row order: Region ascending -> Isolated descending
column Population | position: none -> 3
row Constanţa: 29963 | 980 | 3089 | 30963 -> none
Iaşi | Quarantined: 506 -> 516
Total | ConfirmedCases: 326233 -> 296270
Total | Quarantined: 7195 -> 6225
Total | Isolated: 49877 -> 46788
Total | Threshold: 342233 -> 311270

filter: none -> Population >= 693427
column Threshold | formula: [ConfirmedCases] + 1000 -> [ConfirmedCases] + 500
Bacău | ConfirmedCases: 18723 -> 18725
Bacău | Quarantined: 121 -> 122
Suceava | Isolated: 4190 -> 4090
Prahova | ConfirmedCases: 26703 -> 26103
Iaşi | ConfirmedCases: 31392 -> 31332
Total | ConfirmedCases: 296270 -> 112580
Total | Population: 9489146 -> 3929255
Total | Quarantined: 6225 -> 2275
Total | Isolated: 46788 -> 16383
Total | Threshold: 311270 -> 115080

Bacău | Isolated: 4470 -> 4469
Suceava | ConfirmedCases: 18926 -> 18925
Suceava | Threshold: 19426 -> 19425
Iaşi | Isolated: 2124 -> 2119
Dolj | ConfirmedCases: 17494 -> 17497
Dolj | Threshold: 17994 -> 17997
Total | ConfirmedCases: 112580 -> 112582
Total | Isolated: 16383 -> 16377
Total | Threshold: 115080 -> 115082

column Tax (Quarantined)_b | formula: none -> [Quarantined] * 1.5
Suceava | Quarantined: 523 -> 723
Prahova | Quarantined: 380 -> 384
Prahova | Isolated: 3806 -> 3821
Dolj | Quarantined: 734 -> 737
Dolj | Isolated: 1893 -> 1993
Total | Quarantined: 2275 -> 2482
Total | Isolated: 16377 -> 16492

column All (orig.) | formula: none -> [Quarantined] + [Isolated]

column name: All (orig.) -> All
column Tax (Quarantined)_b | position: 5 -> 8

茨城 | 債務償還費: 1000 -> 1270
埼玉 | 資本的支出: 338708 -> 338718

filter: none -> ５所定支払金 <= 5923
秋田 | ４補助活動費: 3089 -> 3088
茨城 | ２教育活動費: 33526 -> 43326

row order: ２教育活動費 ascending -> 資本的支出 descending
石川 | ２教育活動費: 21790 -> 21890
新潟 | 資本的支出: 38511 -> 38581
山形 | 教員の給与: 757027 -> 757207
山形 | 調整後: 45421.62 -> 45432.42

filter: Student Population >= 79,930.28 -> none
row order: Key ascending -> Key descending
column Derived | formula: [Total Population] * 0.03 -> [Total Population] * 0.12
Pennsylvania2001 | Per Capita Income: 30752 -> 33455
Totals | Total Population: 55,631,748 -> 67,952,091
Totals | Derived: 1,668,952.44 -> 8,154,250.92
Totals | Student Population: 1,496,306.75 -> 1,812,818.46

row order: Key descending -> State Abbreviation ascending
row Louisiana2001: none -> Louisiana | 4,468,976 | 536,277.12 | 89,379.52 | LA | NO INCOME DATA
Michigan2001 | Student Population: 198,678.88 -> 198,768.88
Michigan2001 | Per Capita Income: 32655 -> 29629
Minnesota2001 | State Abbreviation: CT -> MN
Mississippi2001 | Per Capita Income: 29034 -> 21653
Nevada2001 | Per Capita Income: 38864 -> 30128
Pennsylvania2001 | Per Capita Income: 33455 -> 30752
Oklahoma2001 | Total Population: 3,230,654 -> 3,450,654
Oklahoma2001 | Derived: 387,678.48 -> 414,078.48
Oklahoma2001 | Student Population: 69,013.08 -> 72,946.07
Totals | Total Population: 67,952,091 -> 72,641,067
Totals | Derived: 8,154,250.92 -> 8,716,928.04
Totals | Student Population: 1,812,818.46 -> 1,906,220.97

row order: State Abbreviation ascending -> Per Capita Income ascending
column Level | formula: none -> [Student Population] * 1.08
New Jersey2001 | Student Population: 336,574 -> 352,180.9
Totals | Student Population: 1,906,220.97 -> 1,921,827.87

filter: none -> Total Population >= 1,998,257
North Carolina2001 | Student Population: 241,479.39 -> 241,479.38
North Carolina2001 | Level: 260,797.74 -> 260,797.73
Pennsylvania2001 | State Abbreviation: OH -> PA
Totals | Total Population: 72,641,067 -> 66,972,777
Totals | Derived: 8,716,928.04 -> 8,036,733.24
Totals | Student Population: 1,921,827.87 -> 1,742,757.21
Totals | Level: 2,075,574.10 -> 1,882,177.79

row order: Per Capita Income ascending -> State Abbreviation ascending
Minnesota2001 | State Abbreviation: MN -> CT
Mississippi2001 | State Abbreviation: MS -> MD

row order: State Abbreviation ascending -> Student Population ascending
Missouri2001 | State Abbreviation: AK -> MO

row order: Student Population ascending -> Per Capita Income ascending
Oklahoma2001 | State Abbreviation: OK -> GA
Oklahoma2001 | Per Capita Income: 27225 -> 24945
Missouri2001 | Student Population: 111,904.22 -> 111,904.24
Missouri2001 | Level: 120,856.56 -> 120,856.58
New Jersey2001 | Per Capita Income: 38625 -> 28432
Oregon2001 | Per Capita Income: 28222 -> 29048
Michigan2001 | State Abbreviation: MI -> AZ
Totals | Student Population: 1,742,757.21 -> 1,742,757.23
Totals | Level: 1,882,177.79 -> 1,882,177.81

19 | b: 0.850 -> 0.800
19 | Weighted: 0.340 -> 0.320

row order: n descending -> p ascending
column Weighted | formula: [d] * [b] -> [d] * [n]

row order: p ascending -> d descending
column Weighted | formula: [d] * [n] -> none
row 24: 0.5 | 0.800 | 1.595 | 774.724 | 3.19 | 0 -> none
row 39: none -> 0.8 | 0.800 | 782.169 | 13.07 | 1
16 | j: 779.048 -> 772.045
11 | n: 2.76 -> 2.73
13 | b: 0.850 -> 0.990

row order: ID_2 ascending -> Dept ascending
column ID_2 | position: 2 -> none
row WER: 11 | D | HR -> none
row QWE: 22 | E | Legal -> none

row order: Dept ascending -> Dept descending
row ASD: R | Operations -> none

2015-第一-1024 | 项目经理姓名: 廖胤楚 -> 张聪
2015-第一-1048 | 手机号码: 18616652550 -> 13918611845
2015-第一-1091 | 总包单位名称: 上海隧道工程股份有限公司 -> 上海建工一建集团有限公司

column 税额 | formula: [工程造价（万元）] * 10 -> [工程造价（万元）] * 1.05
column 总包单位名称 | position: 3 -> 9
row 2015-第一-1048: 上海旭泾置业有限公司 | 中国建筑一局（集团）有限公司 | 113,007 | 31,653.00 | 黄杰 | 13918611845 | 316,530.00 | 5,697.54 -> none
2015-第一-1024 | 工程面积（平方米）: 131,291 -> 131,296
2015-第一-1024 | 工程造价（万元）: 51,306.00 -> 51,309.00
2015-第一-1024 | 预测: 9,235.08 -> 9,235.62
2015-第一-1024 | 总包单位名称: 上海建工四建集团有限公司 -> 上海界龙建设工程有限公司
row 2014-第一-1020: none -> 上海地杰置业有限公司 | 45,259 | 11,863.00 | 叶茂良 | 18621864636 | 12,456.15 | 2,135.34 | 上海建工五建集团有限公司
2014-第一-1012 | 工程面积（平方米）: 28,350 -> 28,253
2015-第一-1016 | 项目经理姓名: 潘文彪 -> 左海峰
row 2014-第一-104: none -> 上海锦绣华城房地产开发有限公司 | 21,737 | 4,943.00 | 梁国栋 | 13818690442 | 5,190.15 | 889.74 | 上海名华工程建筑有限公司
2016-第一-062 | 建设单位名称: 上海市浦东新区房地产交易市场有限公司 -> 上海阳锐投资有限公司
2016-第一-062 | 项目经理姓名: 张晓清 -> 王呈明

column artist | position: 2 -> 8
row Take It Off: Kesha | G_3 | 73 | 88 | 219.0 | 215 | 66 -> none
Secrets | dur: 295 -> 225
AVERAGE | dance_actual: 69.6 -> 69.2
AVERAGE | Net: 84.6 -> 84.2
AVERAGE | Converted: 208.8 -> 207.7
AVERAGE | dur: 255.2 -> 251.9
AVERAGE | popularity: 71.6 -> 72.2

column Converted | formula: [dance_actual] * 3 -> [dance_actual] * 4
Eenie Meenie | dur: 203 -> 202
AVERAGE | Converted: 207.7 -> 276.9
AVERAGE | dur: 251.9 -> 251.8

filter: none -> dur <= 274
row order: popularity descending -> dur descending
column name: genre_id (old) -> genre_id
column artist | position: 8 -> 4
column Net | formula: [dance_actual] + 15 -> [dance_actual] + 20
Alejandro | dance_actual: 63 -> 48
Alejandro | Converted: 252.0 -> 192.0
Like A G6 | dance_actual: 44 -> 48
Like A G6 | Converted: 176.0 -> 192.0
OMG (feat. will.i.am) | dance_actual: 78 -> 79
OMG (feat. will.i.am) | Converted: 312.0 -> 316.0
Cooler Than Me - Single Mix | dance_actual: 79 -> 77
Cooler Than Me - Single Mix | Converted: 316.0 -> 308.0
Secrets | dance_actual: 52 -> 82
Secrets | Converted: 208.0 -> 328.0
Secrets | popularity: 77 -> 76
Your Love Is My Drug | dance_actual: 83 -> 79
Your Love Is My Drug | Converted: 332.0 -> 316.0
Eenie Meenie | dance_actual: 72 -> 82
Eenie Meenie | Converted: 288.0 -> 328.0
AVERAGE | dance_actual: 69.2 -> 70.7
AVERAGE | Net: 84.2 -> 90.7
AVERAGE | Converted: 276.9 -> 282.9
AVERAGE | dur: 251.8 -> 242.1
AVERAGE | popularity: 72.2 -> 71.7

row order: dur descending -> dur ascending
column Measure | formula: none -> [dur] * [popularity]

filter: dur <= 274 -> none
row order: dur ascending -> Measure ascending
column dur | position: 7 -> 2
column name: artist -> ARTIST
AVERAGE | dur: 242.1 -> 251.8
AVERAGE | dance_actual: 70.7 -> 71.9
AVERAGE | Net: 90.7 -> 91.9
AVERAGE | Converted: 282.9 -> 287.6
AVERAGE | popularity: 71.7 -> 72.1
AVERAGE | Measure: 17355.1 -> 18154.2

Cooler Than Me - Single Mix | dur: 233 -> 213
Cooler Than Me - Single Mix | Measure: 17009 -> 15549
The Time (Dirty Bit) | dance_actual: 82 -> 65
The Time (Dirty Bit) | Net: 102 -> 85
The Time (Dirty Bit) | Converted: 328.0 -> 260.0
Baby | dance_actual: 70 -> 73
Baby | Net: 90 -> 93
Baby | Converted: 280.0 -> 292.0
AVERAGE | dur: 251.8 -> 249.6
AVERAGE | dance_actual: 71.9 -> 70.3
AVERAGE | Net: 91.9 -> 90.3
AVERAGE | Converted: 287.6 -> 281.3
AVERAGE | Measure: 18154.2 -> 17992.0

## Task objective
The stopping point is the line containing "Iaşi | ConfirmedCases: 31392 -> 31332". Reproduce exactly every line of the material from the first through that one.

## Exercise result
row order: Region ascending -> Isolated descending
column Population | position: none -> 3
row Constanţa: 29963 | 980 | 3089 | 30963 -> none
Iaşi | Quarantined: 506 -> 516
Total | ConfirmedCases: 326233 -> 296270
Total | Quarantined: 7195 -> 6225
Total | Isolated: 49877 -> 46788
Total | Threshold: 342233 -> 311270

filter: none -> Population >= 693427
column Threshold | formula: [ConfirmedCases] + 1000 -> [ConfirmedCases] + 500
Bacău | ConfirmedCases: 18723 -> 18725
Bacău | Quarantined: 121 -> 122
Suceava | Isolated: 4190 -> 4090
Prahova | ConfirmedCases: 26703 -> 26103
Iaşi | ConfirmedCases: 31392 -> 31332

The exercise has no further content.